■ AIM OF THE EXERCISE ■
Check each line of the records below for the word "viewBox" and copy those where it appears.

■ Collection entries ■
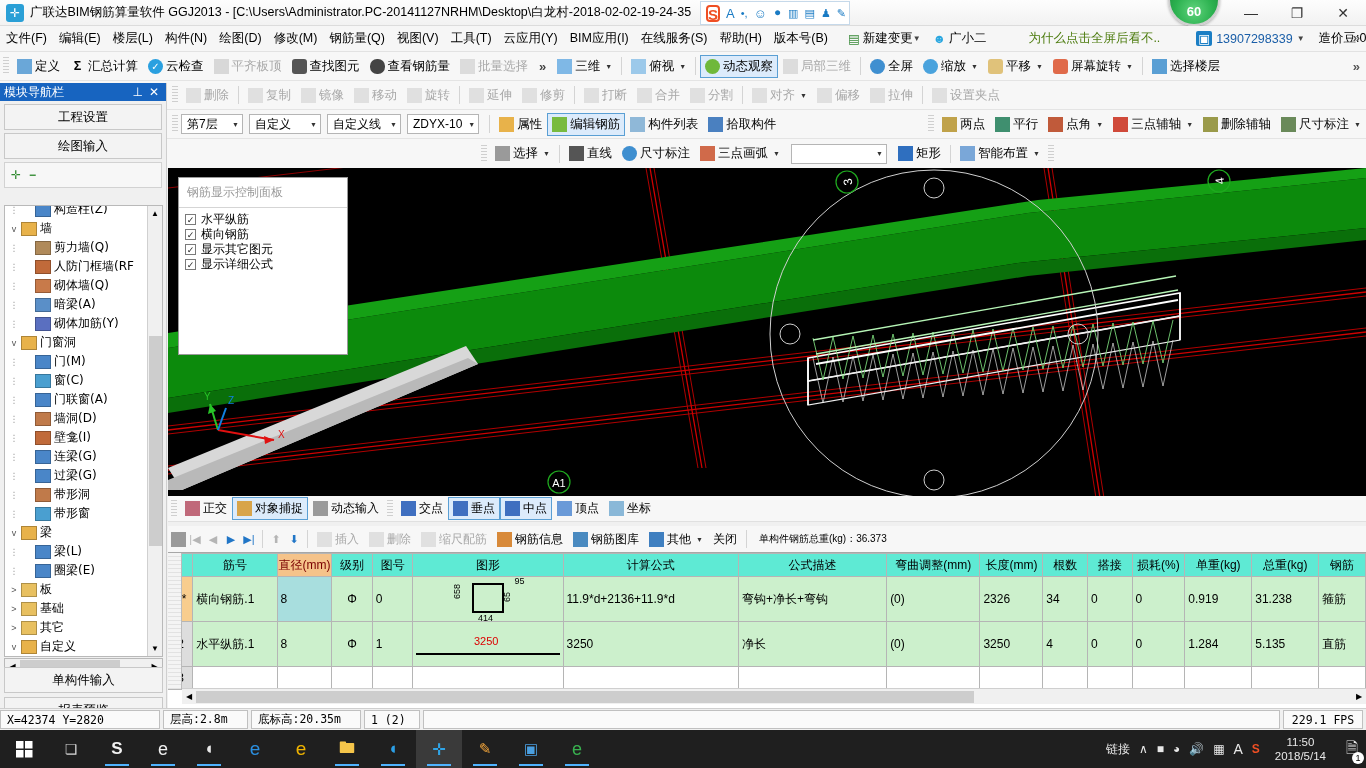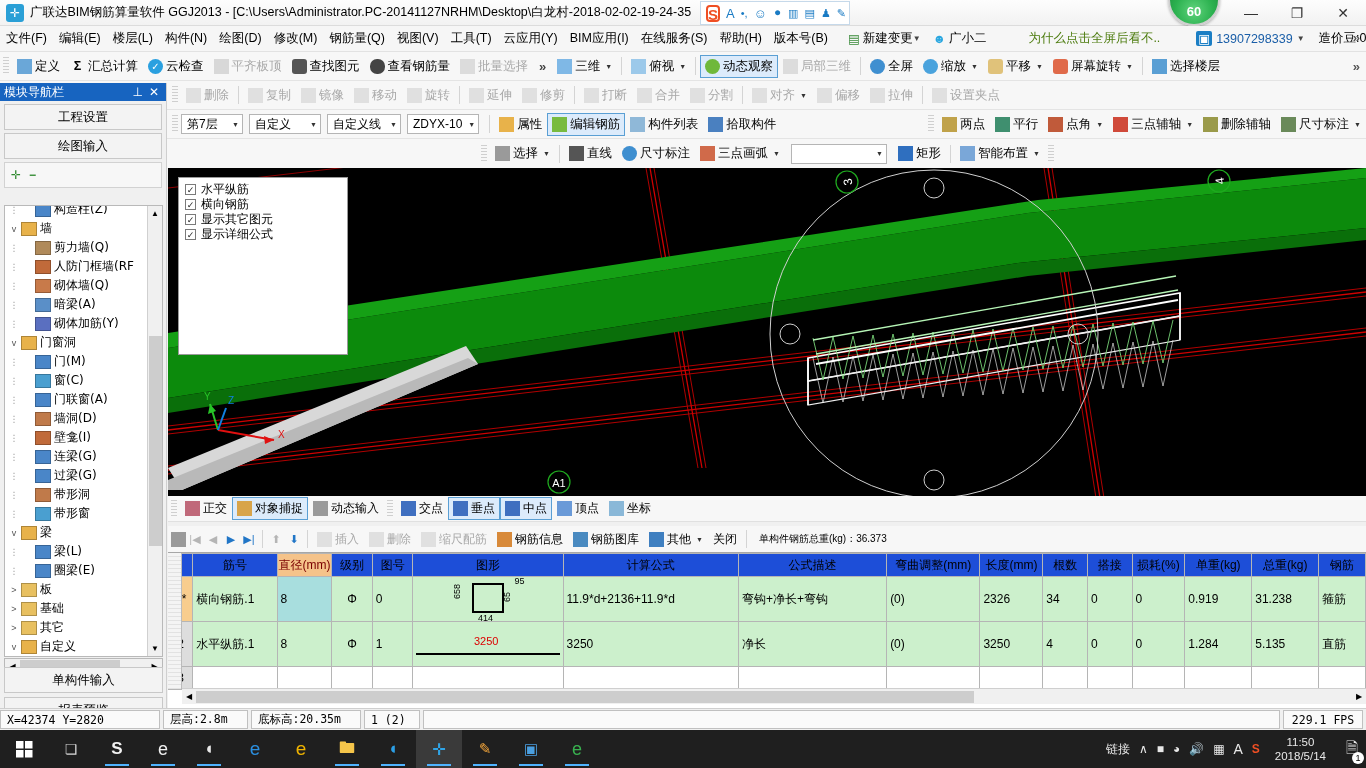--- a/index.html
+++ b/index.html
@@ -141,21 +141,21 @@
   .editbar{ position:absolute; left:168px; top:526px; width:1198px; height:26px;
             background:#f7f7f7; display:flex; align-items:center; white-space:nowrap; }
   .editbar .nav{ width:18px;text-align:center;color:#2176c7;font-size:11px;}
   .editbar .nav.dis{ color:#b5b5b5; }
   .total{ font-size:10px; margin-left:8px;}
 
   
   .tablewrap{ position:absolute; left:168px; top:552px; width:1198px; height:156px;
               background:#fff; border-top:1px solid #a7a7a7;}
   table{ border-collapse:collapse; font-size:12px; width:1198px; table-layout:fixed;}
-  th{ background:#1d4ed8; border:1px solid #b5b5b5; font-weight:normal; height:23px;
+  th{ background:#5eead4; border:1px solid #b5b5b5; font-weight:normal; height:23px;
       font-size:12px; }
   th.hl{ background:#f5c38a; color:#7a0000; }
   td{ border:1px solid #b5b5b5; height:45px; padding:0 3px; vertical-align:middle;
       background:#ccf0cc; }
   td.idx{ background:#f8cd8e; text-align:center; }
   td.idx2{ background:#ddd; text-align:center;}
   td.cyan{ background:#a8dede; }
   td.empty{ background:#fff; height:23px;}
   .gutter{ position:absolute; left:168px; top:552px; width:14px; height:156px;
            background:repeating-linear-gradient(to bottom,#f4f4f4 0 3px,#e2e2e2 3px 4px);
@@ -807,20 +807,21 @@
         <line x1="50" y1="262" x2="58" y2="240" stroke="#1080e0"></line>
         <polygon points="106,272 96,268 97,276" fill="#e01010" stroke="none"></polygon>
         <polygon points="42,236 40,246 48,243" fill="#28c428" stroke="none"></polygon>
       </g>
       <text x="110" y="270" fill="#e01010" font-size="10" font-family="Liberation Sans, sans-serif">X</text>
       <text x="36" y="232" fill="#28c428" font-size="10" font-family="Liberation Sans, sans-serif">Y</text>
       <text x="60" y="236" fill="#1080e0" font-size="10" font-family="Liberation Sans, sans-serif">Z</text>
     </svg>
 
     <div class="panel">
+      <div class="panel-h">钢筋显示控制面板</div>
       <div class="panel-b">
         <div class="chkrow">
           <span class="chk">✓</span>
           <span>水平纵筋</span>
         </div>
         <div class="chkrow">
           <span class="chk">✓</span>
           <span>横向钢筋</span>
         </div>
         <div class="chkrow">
* * *
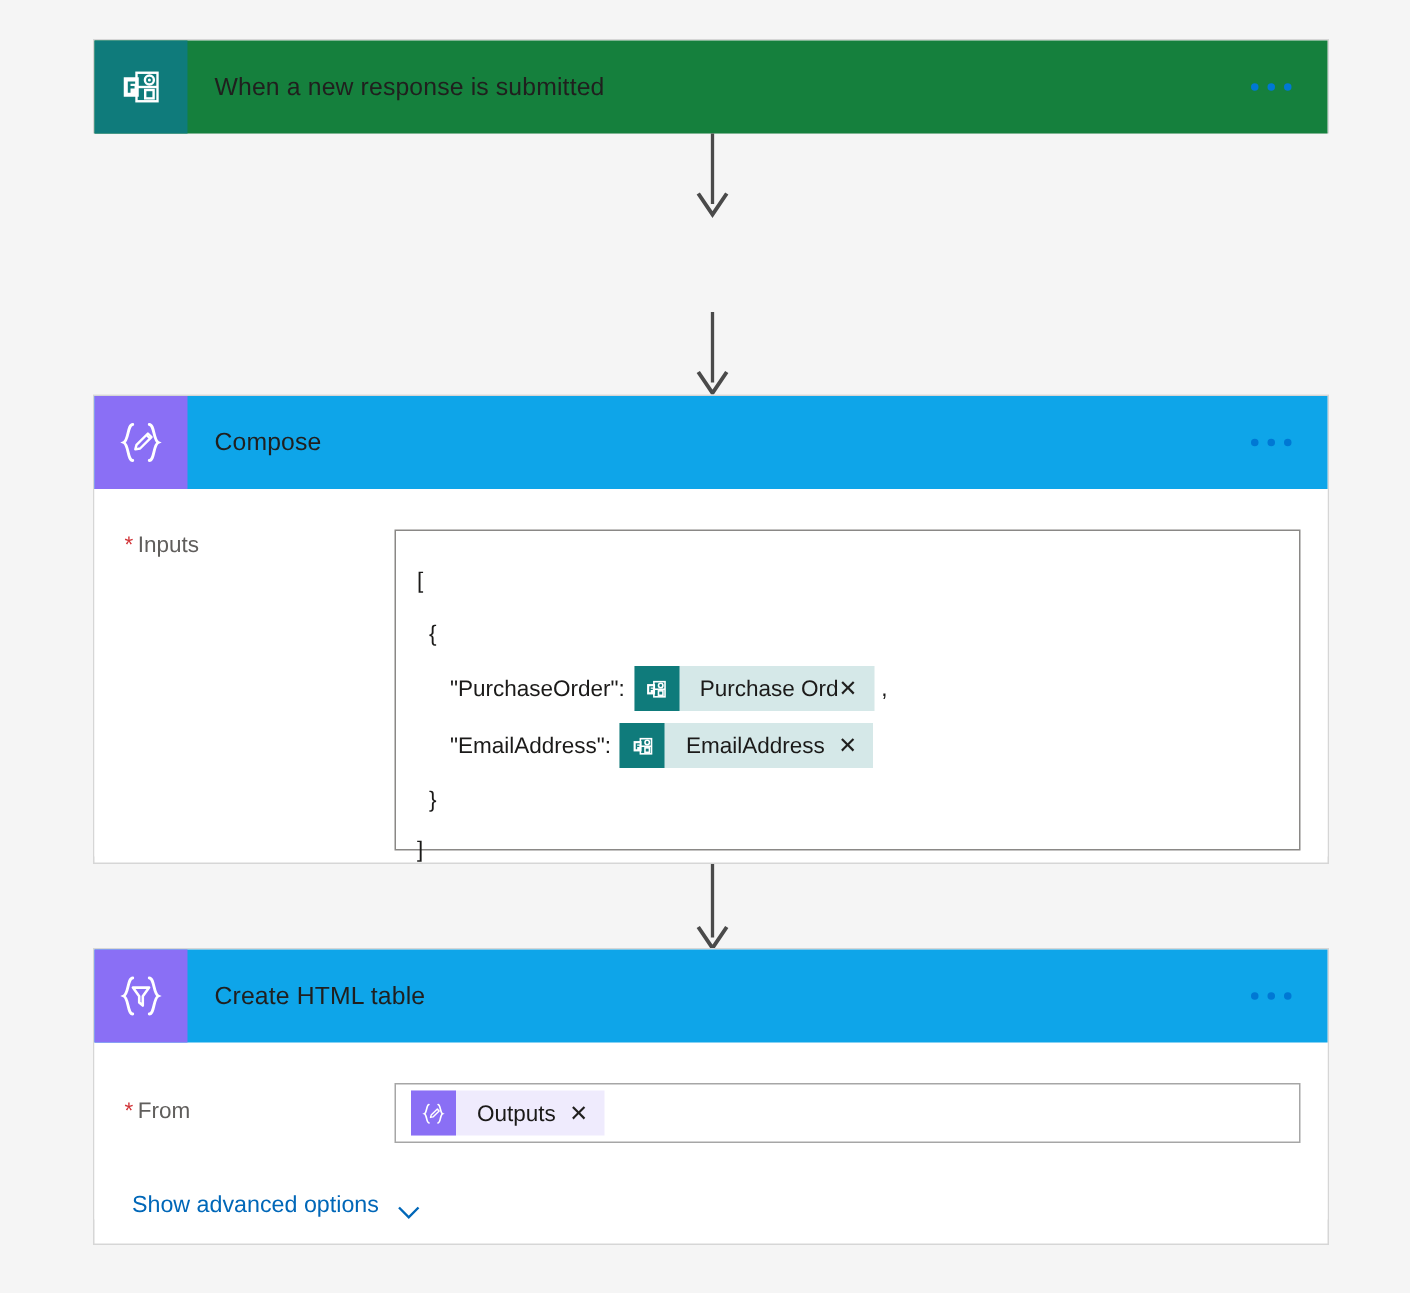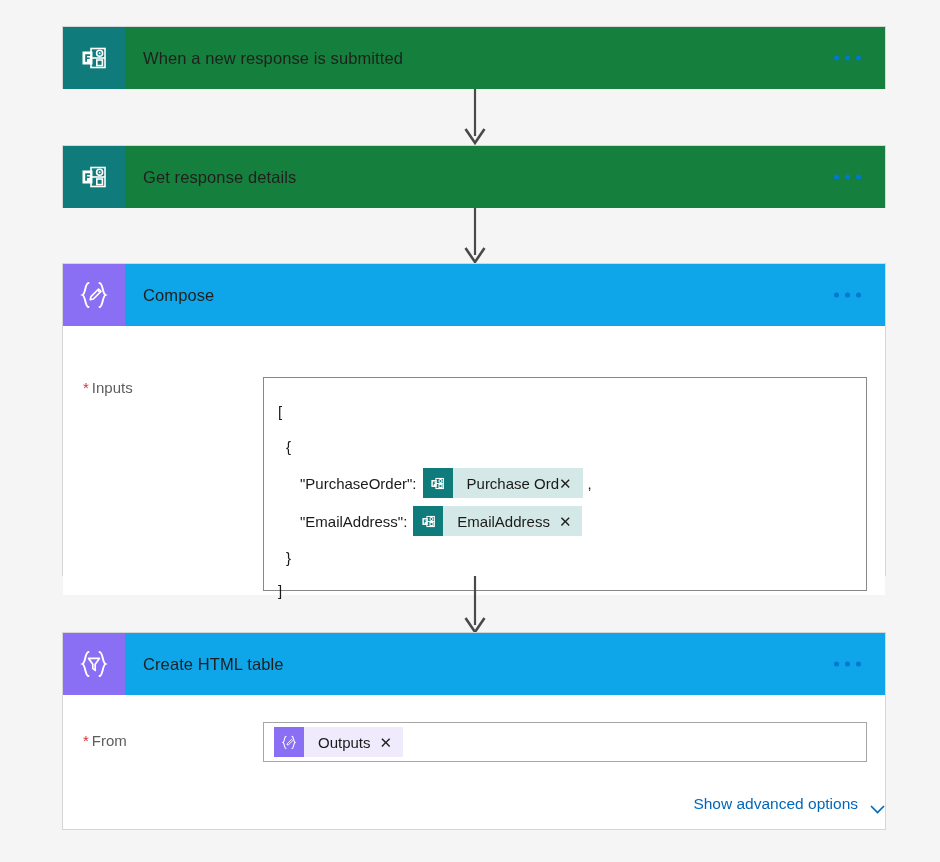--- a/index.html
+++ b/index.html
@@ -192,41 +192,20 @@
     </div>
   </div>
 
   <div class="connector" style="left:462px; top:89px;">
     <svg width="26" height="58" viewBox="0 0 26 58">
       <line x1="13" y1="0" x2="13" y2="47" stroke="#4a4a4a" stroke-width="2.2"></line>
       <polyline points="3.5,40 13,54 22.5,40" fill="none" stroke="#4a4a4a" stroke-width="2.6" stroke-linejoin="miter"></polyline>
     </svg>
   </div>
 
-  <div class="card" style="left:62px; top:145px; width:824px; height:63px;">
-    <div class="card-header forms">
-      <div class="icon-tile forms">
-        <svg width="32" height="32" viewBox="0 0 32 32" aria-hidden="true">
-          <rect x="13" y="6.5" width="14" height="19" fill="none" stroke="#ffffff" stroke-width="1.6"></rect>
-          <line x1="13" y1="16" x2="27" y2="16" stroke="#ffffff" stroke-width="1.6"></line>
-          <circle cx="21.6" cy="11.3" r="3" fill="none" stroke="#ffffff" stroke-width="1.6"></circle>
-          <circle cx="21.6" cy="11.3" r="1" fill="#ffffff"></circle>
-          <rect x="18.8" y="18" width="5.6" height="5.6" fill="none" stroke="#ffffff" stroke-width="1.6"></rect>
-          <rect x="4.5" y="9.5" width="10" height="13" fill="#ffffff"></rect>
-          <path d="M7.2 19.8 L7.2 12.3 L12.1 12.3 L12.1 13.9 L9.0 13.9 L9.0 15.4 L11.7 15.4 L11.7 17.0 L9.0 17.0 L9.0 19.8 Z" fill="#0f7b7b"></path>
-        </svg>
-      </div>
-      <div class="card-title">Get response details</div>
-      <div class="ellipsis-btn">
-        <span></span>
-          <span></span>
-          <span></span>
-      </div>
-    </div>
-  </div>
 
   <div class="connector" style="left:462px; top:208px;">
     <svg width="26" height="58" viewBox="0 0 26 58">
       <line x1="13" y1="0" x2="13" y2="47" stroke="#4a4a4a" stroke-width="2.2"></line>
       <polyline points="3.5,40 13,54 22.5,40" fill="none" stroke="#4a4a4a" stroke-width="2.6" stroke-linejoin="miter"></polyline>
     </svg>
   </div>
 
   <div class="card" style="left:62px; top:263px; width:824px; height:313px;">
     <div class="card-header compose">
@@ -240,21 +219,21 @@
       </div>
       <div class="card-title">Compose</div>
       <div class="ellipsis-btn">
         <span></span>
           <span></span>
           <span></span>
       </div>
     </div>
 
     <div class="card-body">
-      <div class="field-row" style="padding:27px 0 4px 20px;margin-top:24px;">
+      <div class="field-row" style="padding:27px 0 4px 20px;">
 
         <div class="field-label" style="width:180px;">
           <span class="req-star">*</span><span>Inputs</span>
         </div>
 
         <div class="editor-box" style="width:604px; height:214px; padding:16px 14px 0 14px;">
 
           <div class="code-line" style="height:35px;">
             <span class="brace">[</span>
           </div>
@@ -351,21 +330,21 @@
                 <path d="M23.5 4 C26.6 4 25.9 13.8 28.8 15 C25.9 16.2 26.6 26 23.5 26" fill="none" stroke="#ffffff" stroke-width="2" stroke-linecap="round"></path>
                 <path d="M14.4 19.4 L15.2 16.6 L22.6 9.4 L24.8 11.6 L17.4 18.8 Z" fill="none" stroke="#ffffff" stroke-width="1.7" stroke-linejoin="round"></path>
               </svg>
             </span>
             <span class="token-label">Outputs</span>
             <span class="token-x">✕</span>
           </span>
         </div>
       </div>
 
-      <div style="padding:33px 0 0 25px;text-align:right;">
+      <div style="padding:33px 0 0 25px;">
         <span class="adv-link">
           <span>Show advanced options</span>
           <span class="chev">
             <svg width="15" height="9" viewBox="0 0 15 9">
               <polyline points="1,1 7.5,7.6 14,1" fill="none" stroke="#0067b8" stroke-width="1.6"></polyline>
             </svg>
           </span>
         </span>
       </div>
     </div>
...
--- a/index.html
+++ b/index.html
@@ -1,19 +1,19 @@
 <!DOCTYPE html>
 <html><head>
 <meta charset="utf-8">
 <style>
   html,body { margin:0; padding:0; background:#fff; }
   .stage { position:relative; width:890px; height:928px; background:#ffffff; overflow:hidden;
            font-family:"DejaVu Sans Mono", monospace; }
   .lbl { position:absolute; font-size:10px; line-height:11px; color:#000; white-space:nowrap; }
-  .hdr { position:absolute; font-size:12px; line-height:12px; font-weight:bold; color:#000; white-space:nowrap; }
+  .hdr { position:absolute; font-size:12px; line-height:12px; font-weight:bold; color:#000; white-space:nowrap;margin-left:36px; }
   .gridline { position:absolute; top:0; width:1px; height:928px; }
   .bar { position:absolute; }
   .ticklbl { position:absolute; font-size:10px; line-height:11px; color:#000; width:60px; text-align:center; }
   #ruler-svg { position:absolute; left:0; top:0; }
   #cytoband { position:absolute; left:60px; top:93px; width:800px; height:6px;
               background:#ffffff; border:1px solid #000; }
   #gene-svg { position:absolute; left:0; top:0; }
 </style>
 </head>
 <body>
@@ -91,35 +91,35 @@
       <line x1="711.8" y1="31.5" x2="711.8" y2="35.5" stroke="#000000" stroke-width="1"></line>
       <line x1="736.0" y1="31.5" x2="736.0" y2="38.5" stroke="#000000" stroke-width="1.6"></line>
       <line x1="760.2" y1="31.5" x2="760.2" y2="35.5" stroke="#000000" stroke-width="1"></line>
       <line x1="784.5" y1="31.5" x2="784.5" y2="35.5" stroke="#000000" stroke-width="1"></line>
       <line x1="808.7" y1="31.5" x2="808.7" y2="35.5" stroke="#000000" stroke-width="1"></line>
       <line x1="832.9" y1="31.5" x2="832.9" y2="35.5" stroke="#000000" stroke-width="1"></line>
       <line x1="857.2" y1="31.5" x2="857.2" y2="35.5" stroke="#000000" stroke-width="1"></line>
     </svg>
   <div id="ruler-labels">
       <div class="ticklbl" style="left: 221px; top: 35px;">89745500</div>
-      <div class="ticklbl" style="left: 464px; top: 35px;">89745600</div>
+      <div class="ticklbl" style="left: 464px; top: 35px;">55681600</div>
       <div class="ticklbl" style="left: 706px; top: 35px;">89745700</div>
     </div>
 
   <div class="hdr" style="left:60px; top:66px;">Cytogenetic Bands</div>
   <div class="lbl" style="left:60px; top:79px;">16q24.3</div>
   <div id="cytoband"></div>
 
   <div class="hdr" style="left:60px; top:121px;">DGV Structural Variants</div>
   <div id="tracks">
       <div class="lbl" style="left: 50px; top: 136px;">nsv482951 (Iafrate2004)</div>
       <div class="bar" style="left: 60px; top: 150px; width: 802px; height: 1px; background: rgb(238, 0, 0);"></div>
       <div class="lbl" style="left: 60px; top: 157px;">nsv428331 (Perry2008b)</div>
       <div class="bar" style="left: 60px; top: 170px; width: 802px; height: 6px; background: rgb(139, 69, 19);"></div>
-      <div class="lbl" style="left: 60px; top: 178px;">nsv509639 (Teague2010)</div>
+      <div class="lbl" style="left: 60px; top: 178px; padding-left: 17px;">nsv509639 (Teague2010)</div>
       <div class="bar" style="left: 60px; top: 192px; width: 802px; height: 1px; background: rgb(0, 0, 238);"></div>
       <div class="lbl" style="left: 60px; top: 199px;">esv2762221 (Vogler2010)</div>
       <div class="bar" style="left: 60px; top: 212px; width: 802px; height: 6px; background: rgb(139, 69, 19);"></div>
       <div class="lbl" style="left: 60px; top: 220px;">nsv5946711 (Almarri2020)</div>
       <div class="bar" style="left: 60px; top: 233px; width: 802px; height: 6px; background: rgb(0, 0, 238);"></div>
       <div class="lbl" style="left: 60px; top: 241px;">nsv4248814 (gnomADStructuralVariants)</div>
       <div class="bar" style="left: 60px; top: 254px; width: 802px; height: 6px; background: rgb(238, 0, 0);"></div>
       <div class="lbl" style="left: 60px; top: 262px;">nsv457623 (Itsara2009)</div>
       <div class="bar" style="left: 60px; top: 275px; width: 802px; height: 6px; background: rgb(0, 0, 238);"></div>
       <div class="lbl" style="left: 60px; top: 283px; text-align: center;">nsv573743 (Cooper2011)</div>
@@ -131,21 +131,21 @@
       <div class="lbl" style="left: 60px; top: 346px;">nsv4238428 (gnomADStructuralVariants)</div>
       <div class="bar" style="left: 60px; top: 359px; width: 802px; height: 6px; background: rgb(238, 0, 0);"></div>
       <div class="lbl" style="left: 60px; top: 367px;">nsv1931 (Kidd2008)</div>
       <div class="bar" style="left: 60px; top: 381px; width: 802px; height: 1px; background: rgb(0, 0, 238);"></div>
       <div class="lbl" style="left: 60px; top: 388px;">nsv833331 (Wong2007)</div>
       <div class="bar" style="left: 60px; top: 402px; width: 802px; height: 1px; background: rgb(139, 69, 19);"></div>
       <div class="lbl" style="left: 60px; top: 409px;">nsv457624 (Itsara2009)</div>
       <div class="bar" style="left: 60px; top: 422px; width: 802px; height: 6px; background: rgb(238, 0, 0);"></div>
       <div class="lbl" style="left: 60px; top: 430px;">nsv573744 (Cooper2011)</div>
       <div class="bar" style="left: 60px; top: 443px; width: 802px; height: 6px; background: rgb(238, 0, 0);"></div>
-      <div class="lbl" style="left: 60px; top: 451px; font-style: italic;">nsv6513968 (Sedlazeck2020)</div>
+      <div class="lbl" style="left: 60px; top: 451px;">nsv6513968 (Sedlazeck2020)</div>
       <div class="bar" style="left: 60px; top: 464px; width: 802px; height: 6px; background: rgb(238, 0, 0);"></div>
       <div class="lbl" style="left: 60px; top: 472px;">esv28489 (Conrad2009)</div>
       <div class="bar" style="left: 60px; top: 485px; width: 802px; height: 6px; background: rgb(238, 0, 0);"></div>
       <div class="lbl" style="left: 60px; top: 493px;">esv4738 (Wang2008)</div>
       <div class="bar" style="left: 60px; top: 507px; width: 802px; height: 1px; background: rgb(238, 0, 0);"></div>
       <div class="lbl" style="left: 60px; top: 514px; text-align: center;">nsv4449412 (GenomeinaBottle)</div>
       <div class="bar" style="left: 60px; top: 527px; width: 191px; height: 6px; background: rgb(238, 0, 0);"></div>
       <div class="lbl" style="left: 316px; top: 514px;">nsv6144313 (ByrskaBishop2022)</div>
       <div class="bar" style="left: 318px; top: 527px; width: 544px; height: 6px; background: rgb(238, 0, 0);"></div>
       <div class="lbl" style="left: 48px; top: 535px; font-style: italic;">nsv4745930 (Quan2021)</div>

■ RESULT OF THIS EXERCISE ■
     <svg width="26" height="58" viewBox="0 0 26 58">
-        <svg width="32" height="32" viewBox="0 0 32 32" aria-hidden="true">
     <svg width="26" height="58" viewBox="0 0 26 58">
             <svg width="15" height="9" viewBox="0 0 15 9">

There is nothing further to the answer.